→ About this exercise
Find the lines below that contain the string "work". Copy each one.

→ Supplied information
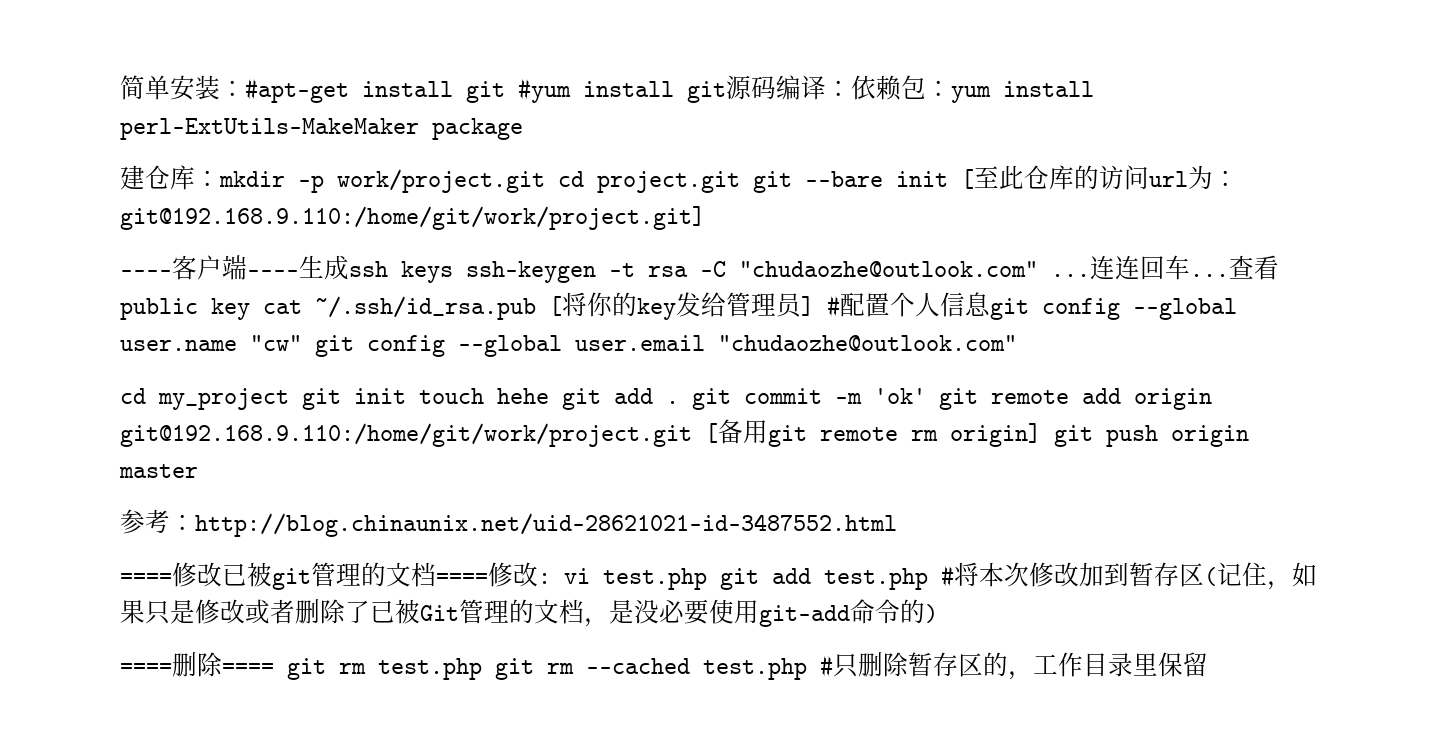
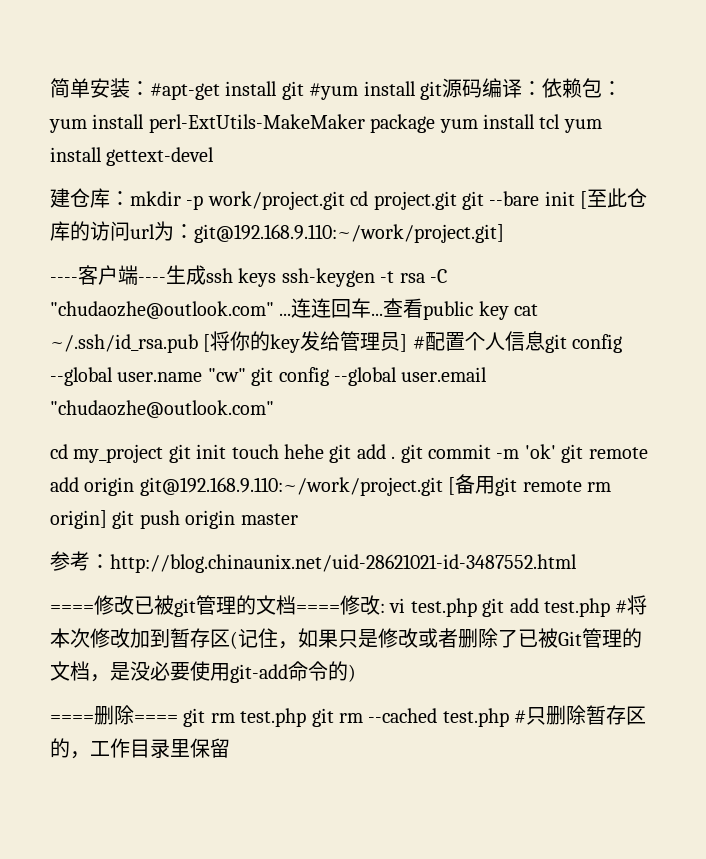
(523, 129) none -> [439,114,602,133] [50,147,215,166] yum install tcl yum install gettext-devel
[120,206,705,230] git@192.168.9.110:/home/git/work/project.git] -> [194,224,504,243] git@192.168.9.110:~/work/project.git]
[120,423,692,447] git@192.168.9.110:/home/git/work/project.git -> [139,477,443,496] git@192.168.9.110:~/work/project.git

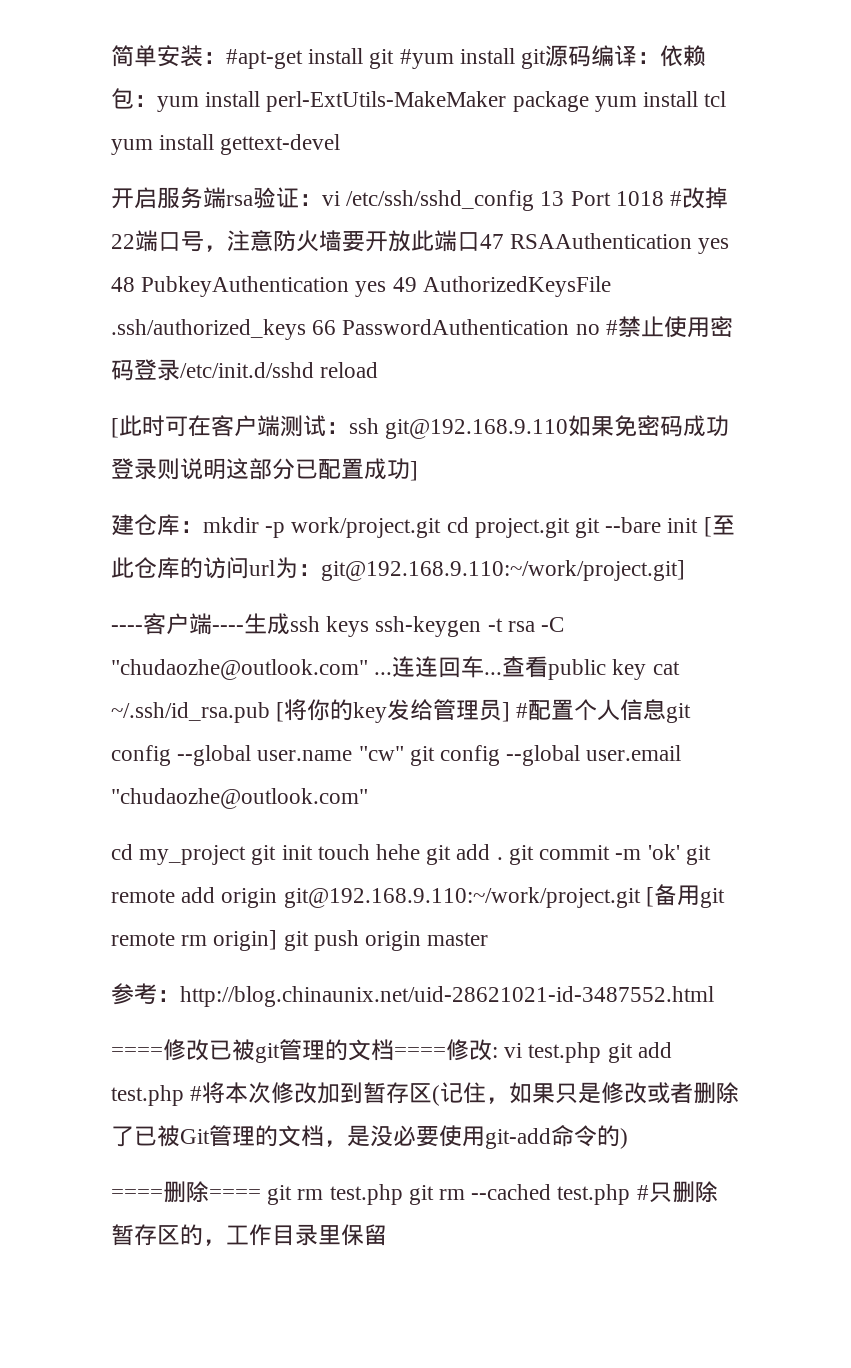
(215, 156) none -> [111,187,729,211] [111,230,730,254] [111,276,611,297] [111,316,733,340] [111,359,379,381] [111,415,730,439] [111,458,418,481] // 开启服务端rsa验证：vi /etc/ssh/sshd_config 13 Port 1018 #改掉22端口号，注意防火墙要开放此端口47 RSAAuthentication yes 48 PubkeyAuthentication yes 49 AuthorizedKeysFile .ssh/authorized_keys 66 PasswordAuthentication no #禁止使用密码登录/etc/init.d/sshd reload // [此时可在客户端测试：ssh git@192.168.9.110如果免密码成功登录则说明这部分已配置成功]

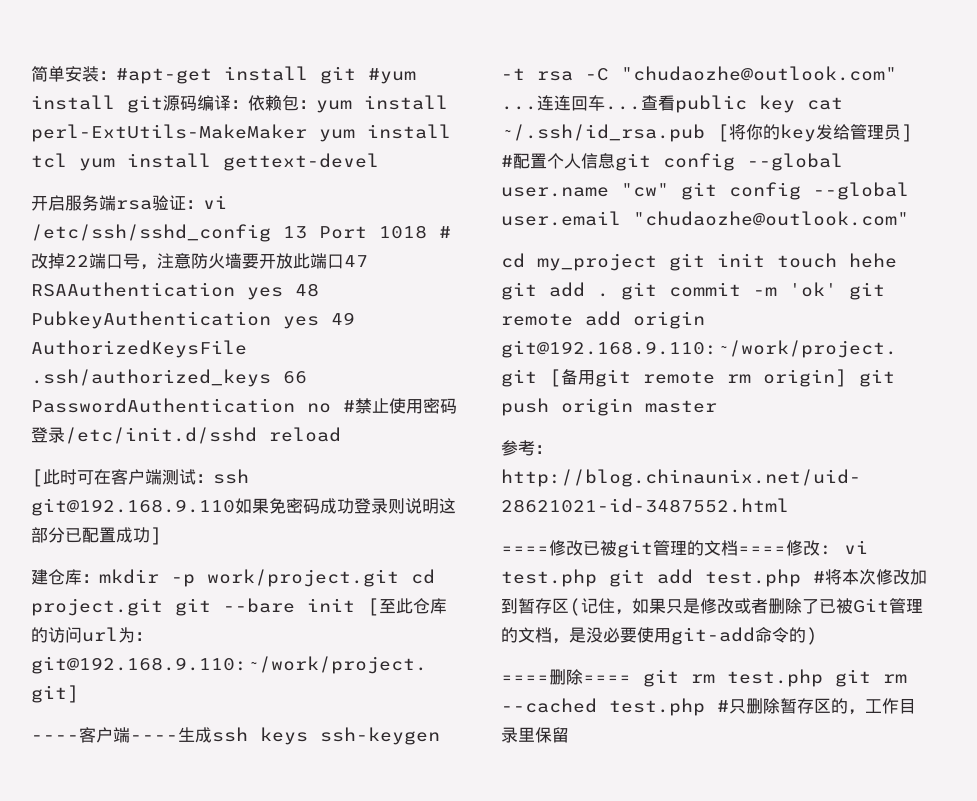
[512,91,589,112] package -> (307, 133) none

→ Written answer
[120,206,705,230] git@192.168.9.110:/home/git/work/project.git] -> [194,224,504,243] git@192.168.9.110:~/work/project.git]
[120,423,692,447] git@192.168.9.110:/home/git/work/project.git -> [139,477,443,496] git@192.168.9.110:~/work/project.git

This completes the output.